Ed ecco il paradosso: il museo più famoso del mondo, custode del patrimonio francese, icona globale, si trova vulnerabile per difetti che dovrebbero essere mediati da un Chief Security Officer che possa dormire la notte dopo aver aggiornato password, patchato server, fatto penetration test e messo in sicurezza badge, telecamere, accesso fisico e logico. Invece, il risultato è questo: reputazione compromessa, gioielli spariti, interrogativi su tutto il sistema di difesa.

Non si può più parlare di “sicurezza museale” solo come barriera anti-furto: oggi è innanzitutto gestione vulnerabilità, governance della trasformazione digitale, razionalizzazione dei sistemi legacy. Se consenti server non supportati (ad esempio Windows Server 2003), password statiche e conosciute, interfacce badge manipolabili, devi aspettarti che qualcuno entri dal “tubo dell’acqua” digitale. I casi non sono più isolati: istituzioni culturali, musei, archivi, biblioteche, sono target di attacchi che combinano fisico e digitale, e la superficie di attacco cresce se la tua infrastruttura non è gestita come un impianto critico.

Il valore del danno non è solo economico: otto oggetti rubati ma la perdita è culturale, simbolica. Il ministro della Cultura francese ha parlato di “ferita” per la nazione. Dietro questo atto c’è la domanda: se il Louvre era così esposto, cosa succede nelle istituzioni minori? E quale sarà il prossimo “fai da te” per un team di criminali che sa che l’infrastruttura critica di un’istituzione è un trucco di cartone?

Per chi guida la trasformazione digitale e lei sa bene quanto sia cruciale nella sua esperienza questo caso è un campione d’insegnamento: la governance tecnologica non è opzionale, la manutenzione dei sistemi non è un’attività secondaria, la password “Louvre” è un simbolo di arroganza operativa. Non basta avere telecamere che “funzionano”: se il contesto operativo, le procedure, i backup, il monitoraggio, l’analisi delle vulnerabilità non sono costruiti come un sistema vivente, anche le telecamere migliori servono a poco.

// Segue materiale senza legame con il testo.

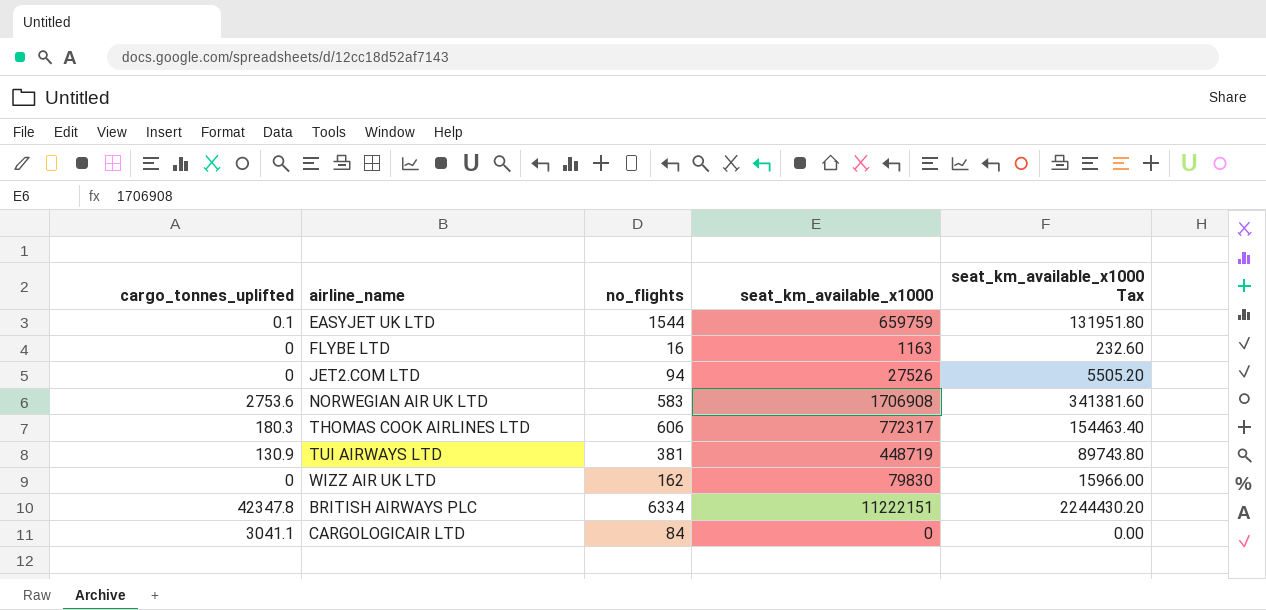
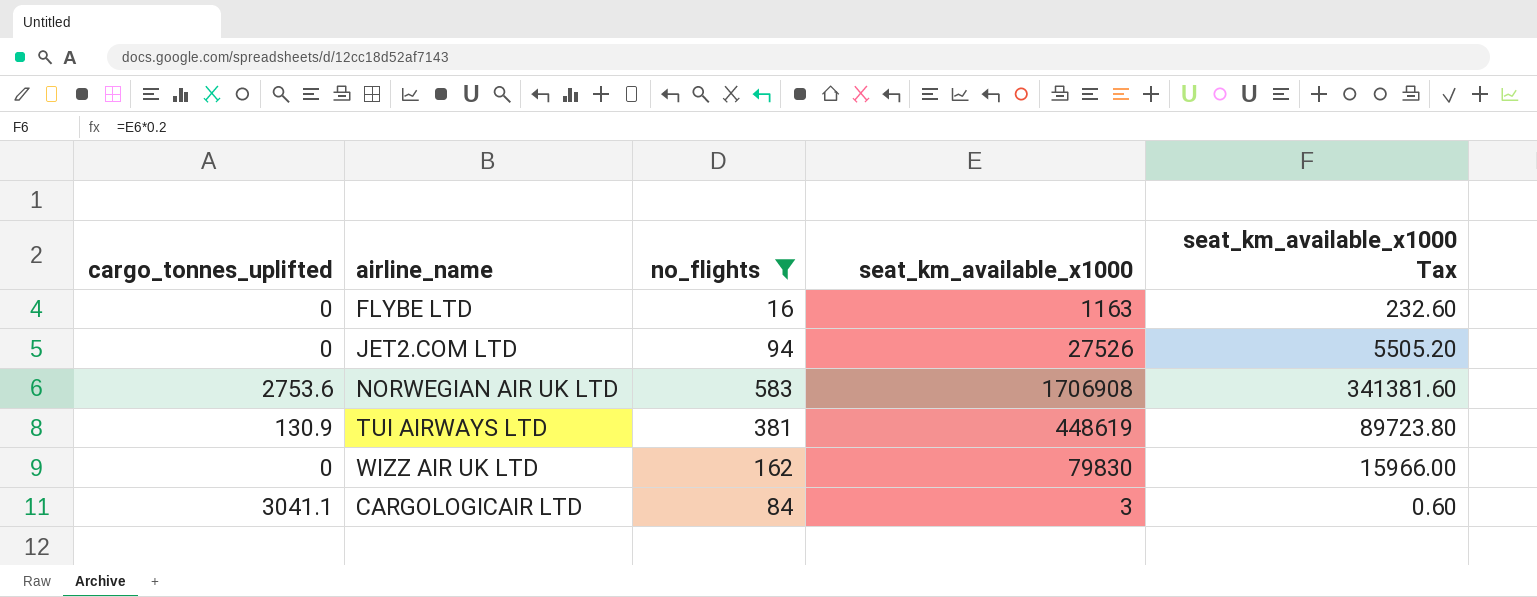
filter: none -> no_flights <= 583
TUI AIRWAYS LTD | seat_km_available_x1000: 448719 -> 448619
TUI AIRWAYS LTD | seat_km_available_x1000 Tax: 89743.80 -> 89723.80
CARGOLOGICAIR LTD | seat_km_available_x1000: 0 -> 3
CARGOLOGICAIR LTD | seat_km_available_x1000 Tax: 0.00 -> 0.60

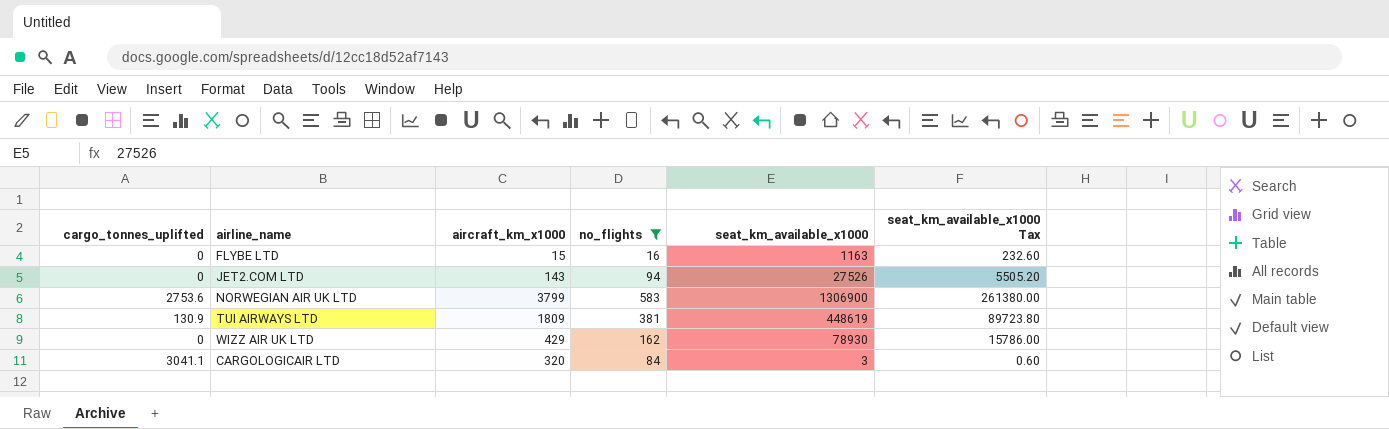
column aircraft_km_x1000 | position: none -> 3
NORWEGIAN AIR UK LTD | seat_km_available_x1000: 1706908 -> 1306900
NORWEGIAN AIR UK LTD | seat_km_available_x1000 Tax: 341381.60 -> 261380.00
WIZZ AIR UK LTD | seat_km_available_x1000: 79830 -> 78930
WIZZ AIR UK LTD | seat_km_available_x1000 Tax: 15966.00 -> 15786.00

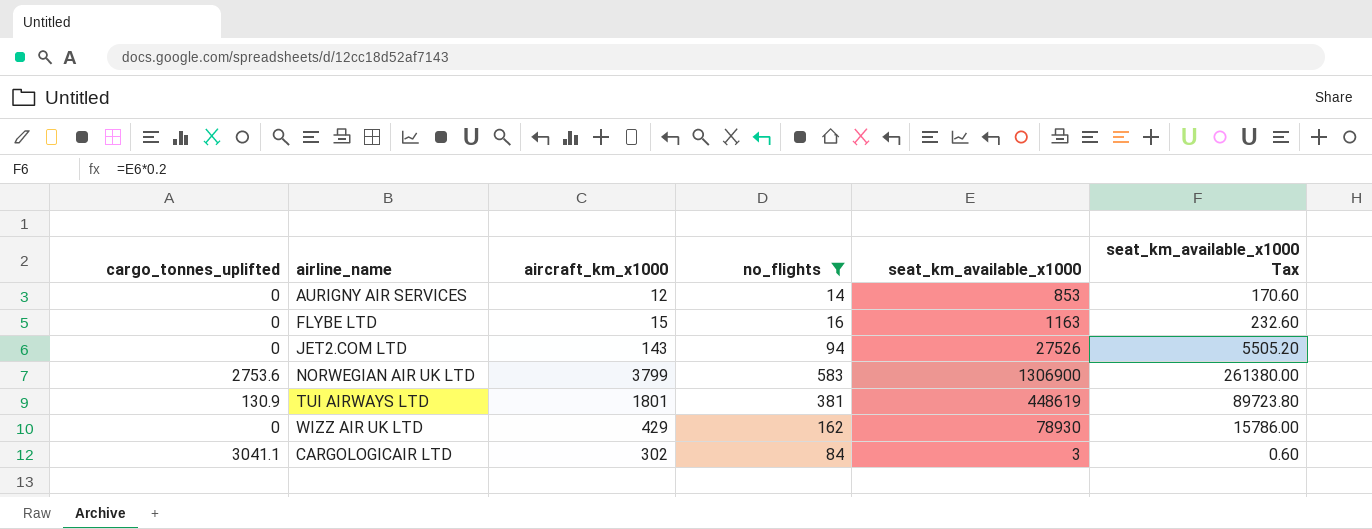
row AURIGNY AIR SERVICES: none -> 0 | 12 | 14 | 853 | 170.60
TUI AIRWAYS LTD | aircraft_km_x1000: 1809 -> 1801
CARGOLOGICAIR LTD | aircraft_km_x1000: 320 -> 302

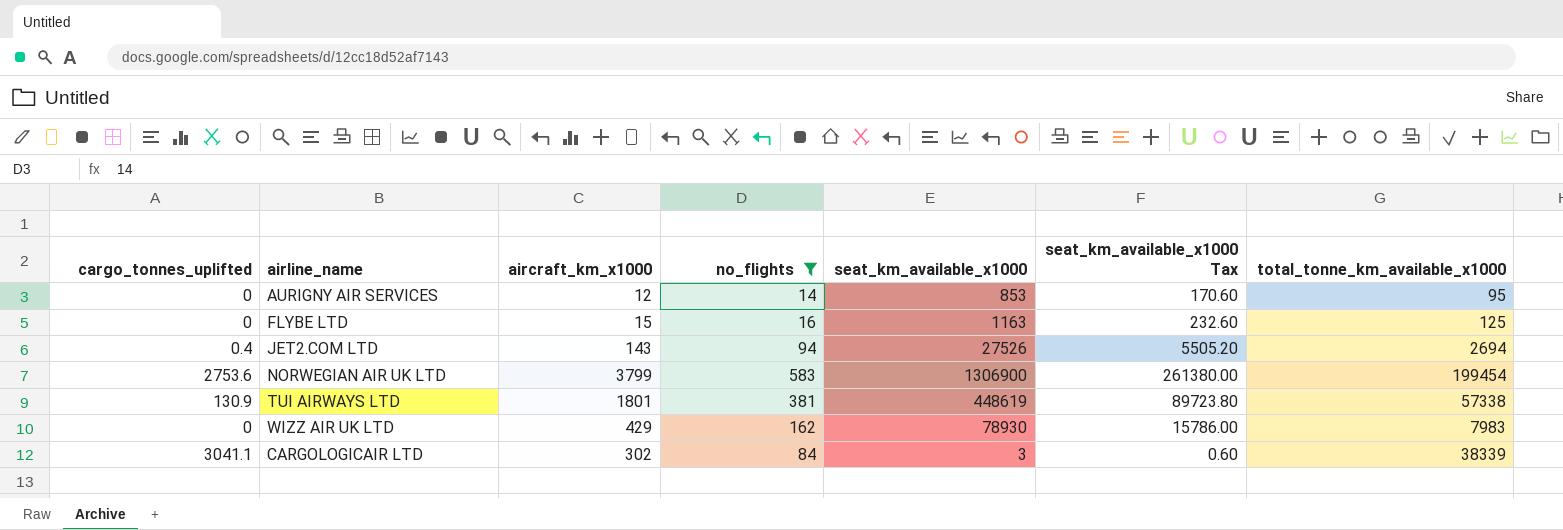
column total_tonne_km_available_x1000 | position: none -> 7
JET2.COM LTD | cargo_tonnes_uplifted: 0 -> 0.4

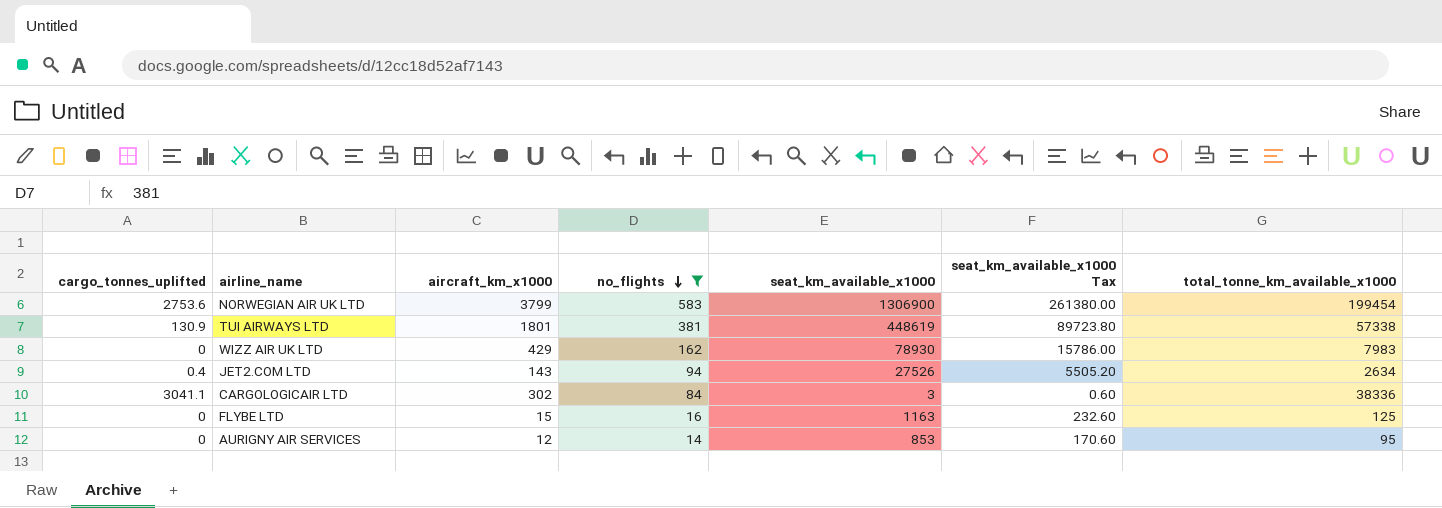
row order: none -> no_flights descending
JET2.COM LTD | total_tonne_km_available_x1000: 2694 -> 2634
CARGOLOGICAIR LTD | total_tonne_km_available_x1000: 38339 -> 38336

Un CEO tecnologico serio prende nota: la “risorsa legacy” non è solo un problema di costo, è un problema d’esposizione al rischio. Un’interfaccia badge scadente, un server obsoleto, un vendor che ti dice “facciamo tutto” e tu rispondi “va bene”, sono spie rosse che a un certo punto si ripercuotono come ondate d’urto. La rapina al Louvre diventa quindi metafora: se quel livello può essere penetrato in meno di otto minuti, allora tutti i livelli rischiano.

Curiosità per mantenere l’attenzione: uno degli oggetti rubati era parte dei gioielli della Marie‑Louise, seconda moglie di Napoleone I; un altro era legato a Eugenie de Montijo, imperatrice di Francia. Le gioie rubate non erano solo scintillanti pietre: erano pezzi di storia nazionale, e da oggi diventano storie di vulnerabilità nazionale.

L’assunto provocatorio che io lancio qui è questo: se un’istituzione con l’iconicità del Louvre può avere un sistema di videosorveglianza protetto dalla password “louvre”, allora nessuno è al sicuro dalle falle sistemiche. Non basta “abbiamo una password”, serve “abbiamo un processo di cambiamento continuo, patching, audit, krieg digitali, risk management”. La sicurezza museale si trasforma in sicurezza digitale integrata, e la gestione delle risorse legacy diventa primo tema strategico. Il messaggio è chiaro: o cambi o rischi che qualcuno entri, prenda, esca e ti cambi la percezione (e il patrimonio).

Per tirare una riflessione finale: la reputazione di un’istituzione, l’integrità di un patrimonio, la fiducia di un pubblico globale sono fragili come una vetrina spaccata. E spesso, la vulnerabilità non è esterna ma interna è nel “password = nome dell’istituzione”, è nel “server che non aggiorno perché costa”, è nel “facciamo finta che funzioni”. Di fronte a ciò la trasformazione digitale non è solo opportunità di innovazione, è terapia d’urgenza.